I'm not so good at Mathematica, but it's quite strange to me while Map is nested in a Do loop. Is there a neat way to generate the corresponding matrix? By the way, I eliminate all the zero rows in the matrix in my original code.

Any comments or suggestions are most welcome!

Update:

I have to admit that this post goes much further than I expected. Thank you to those who has contributed to this question. Your brilliant ideas on how to write the code make the question much more interesting.
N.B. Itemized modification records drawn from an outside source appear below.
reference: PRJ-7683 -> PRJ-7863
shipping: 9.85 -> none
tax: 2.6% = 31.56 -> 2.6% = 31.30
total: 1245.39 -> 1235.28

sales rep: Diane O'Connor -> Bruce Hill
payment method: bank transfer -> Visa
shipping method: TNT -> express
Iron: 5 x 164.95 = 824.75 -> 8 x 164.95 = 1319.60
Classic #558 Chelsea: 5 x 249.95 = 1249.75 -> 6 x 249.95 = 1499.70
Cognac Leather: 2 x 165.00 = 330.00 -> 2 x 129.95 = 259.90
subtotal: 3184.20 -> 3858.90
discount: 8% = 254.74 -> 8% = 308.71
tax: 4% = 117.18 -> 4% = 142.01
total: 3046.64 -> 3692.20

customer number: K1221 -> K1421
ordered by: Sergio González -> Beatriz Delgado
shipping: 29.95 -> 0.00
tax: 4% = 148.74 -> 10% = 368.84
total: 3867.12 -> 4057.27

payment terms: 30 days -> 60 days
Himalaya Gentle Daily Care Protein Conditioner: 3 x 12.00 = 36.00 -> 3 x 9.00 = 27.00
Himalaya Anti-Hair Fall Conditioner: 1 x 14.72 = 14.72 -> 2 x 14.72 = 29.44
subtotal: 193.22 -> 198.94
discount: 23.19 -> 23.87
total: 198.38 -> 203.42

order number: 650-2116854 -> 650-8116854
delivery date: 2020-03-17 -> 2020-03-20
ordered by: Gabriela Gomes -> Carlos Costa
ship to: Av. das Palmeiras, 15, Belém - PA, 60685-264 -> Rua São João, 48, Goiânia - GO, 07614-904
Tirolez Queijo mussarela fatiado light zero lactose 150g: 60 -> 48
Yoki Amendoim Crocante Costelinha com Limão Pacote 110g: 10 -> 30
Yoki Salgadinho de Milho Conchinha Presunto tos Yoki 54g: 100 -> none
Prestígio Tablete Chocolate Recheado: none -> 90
It's a hard choice to decide which answer to choose. But to be honest, @kguler 's solution is what I was expecting. His code accomplishes my idea on how to construct the matrix in the most elegant and readable way (from my perspective). As to the efficiency of his code, it is my idea on how tho construct the matrix that is pulling his back, not his code. And @paw found the defect in my programming idea and speeded it up a lot in his code, which is another beautiful and elegant program to construct the matrix. After his first program, @ubpdqn gave another element program mainly based on @paw 's idea, but slightly faster and more readable (to me) than @paw 's. Besides, @halmir presented us with a new idea on how to construct the matrix, which is based on the observation of the the relations between the incidence matrix and the desired matrix. Even though we have so much perfect solutions, as I have mentioned at the beginning, @kugler 's solution is what I was expecting. So I decided to adopt his solution as the final answer. But sincere thank you to all who contributed.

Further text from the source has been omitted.